We proposed a secure and lightweight user authentication scheme for IoMT by improving Masud et al. [6]’s scheme. We compared the performance of three schemes [6,12,15] in Section 8. Our scheme outperforms [12,15] by 399.73% and 499.66% respectively. The performance of [6] is lightweight, but it does not meet basic security requirements such as offline password guessing attacks, privileged insider attacks, and replay attacks. Therefore, our scheme is a suitable lightweight user authentication scheme for IoMT because our scheme not only is improved by addressing the security threats of [6] but also outperforms 266.48% more efficiently than the other schemes.

10. Conclusions

The purpose of our paper was to propose a secure and lightweight user authentication scheme for IoMT by addressing the security threats to which Masud et al. [6]’s scheme is vulnerable. In particular, our scheme can protect against well-known attacks in IoMT i.e., offline password guessing attacks, privileged insider attacks, user impersonation attacks, replay attacks, and session key disclosure attacks, and it ensures user anonymity. We also proved that our scheme is a suitable user authentication scheme for IoMT through formal security analysis by ProVerif. Moreover, we proposed a lightweight security protocol that mainly uses a hash function and XOR operation considering low-spec healthcare sensors.
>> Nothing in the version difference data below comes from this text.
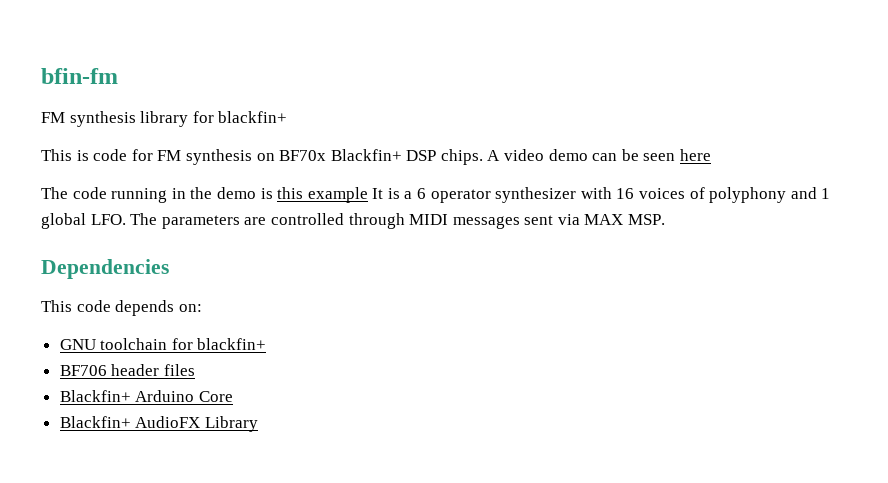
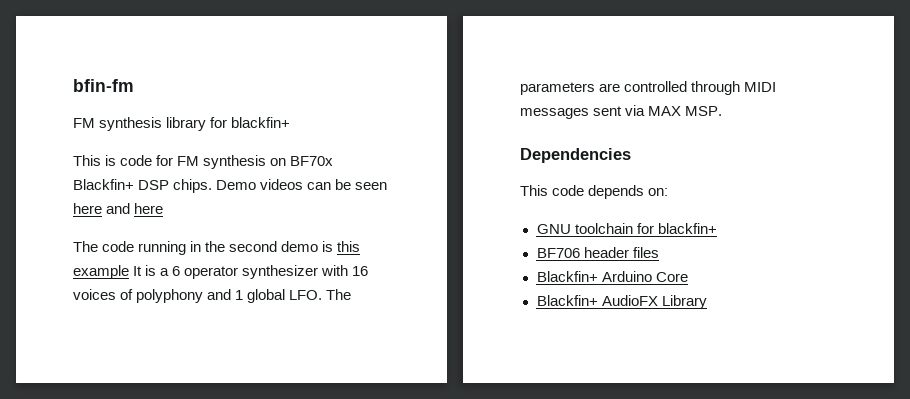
[487,149,588,161] A video demo -> [216,179,304,190] Demo videos
(712, 155) none -> [106,203,164,214] and here
(213, 193) none -> [229,241,278,252] second

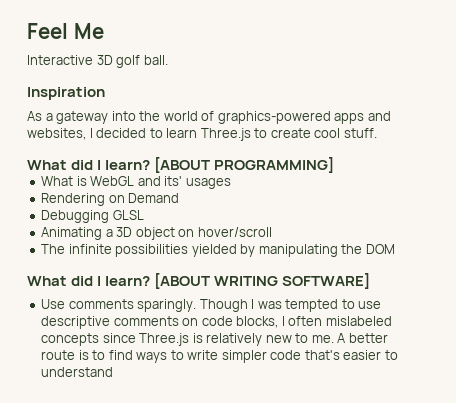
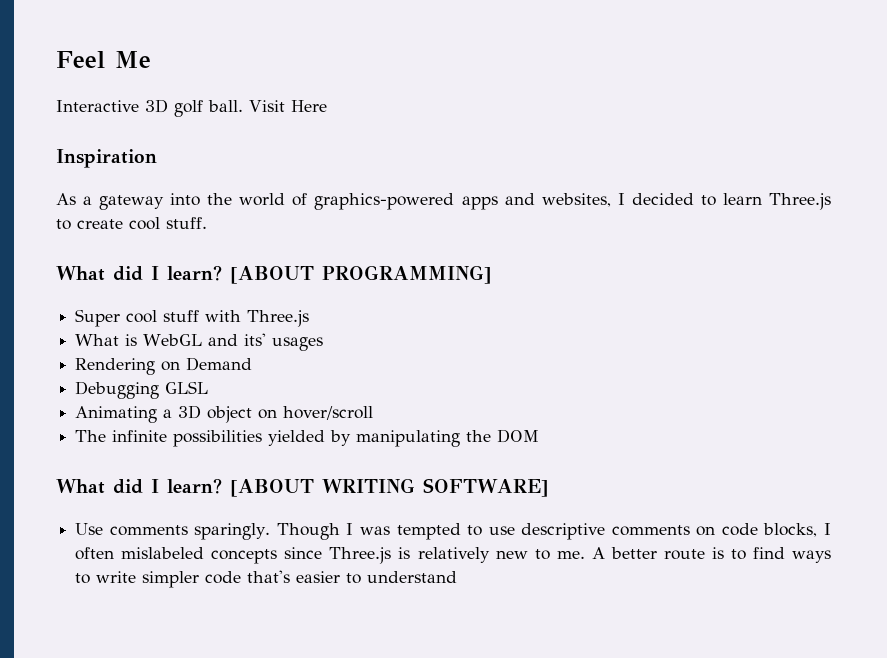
(168, 60) none -> [249,100,327,112] Visit Here
(335, 165) none -> [75,309,310,327] // Super cool stuff with Three.js

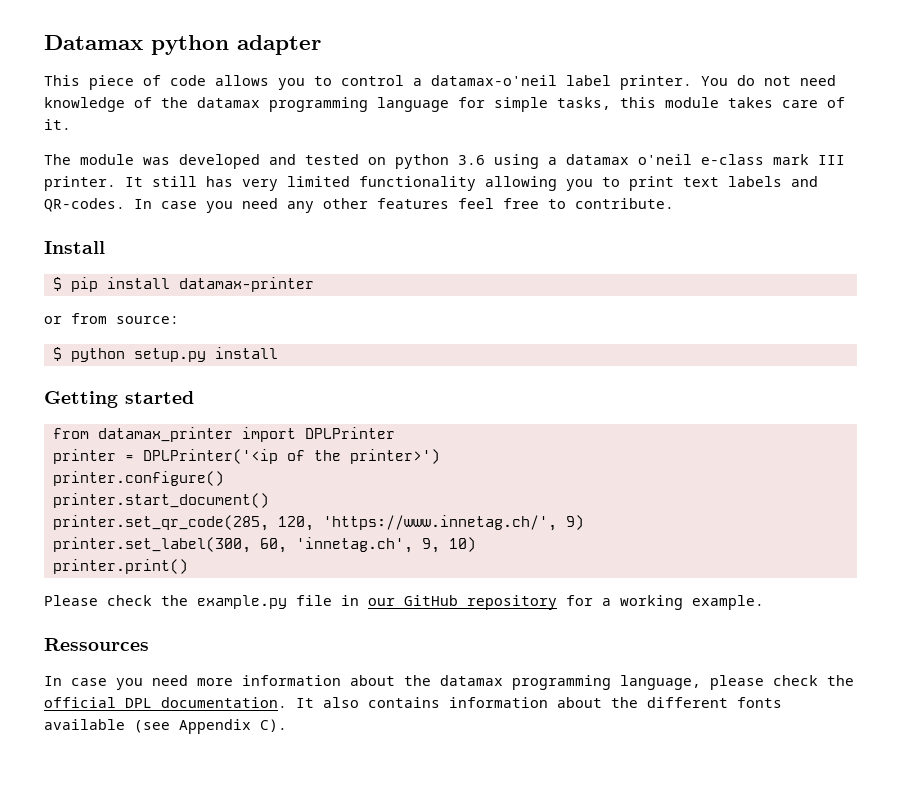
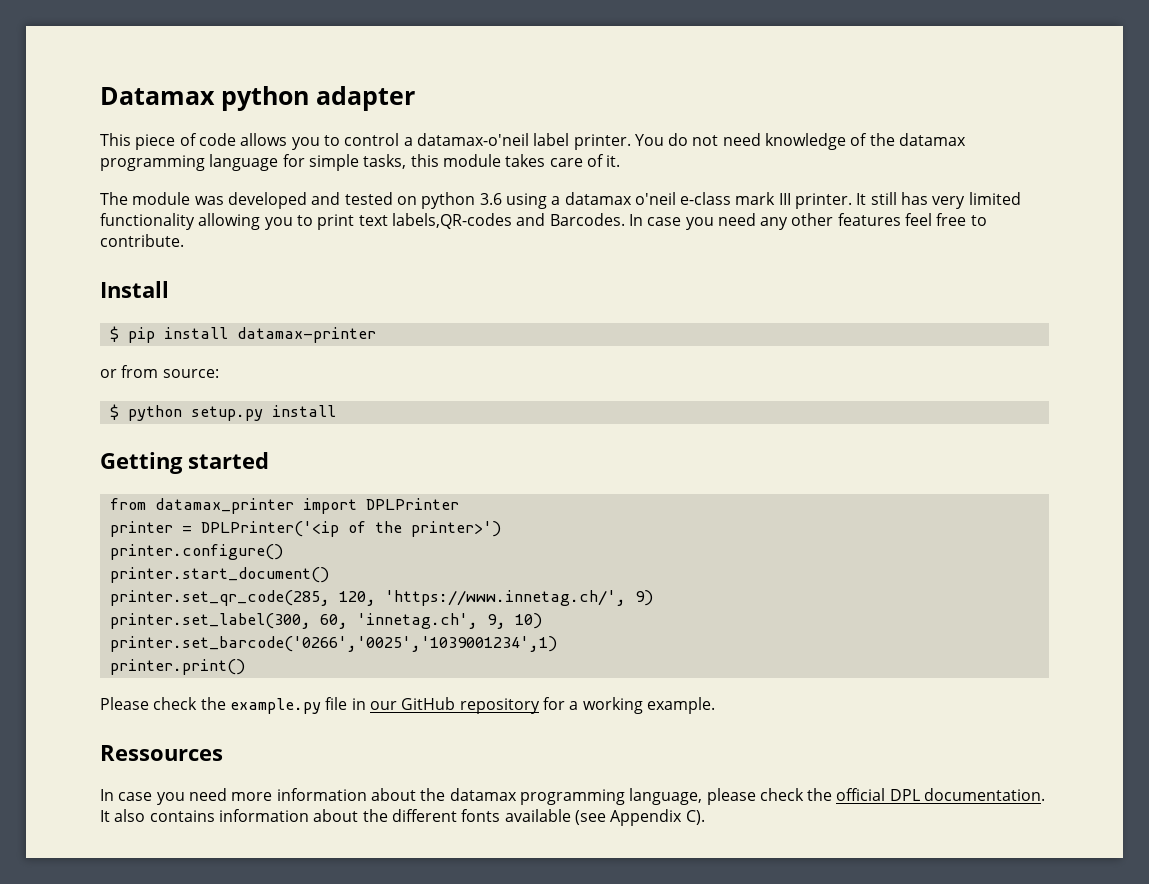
[728,176,818,187] [44,198,125,212] labels and QR-codes. -> [391,213,625,229] labels,QR-codes and Barcodes.
(476, 544) none -> [109,636,557,652] // printer.set_barcode('0266','0025','1039001234',1)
As a result, we showed 266.48% better performance than the average computational cost of the considered schemes [6,12,15]. Our scheme outperforms [12,15], but it does not outperform [6]. Our scheme shows higher safety than the compared schemes [6,12,15]. Our security and performance analysis shows that our scheme is a suitable lightweight user authentication scheme for IoMT. Further studies will be able to improve convenience by combining behavioral biometrics authentication. Behavioral biometric authentication is expected to achieve further improved convenience over biometrics authentication because it uses keystroke dynamics, gait analysis, mouse use characteristics, signature analysis, and cognitive biometrics.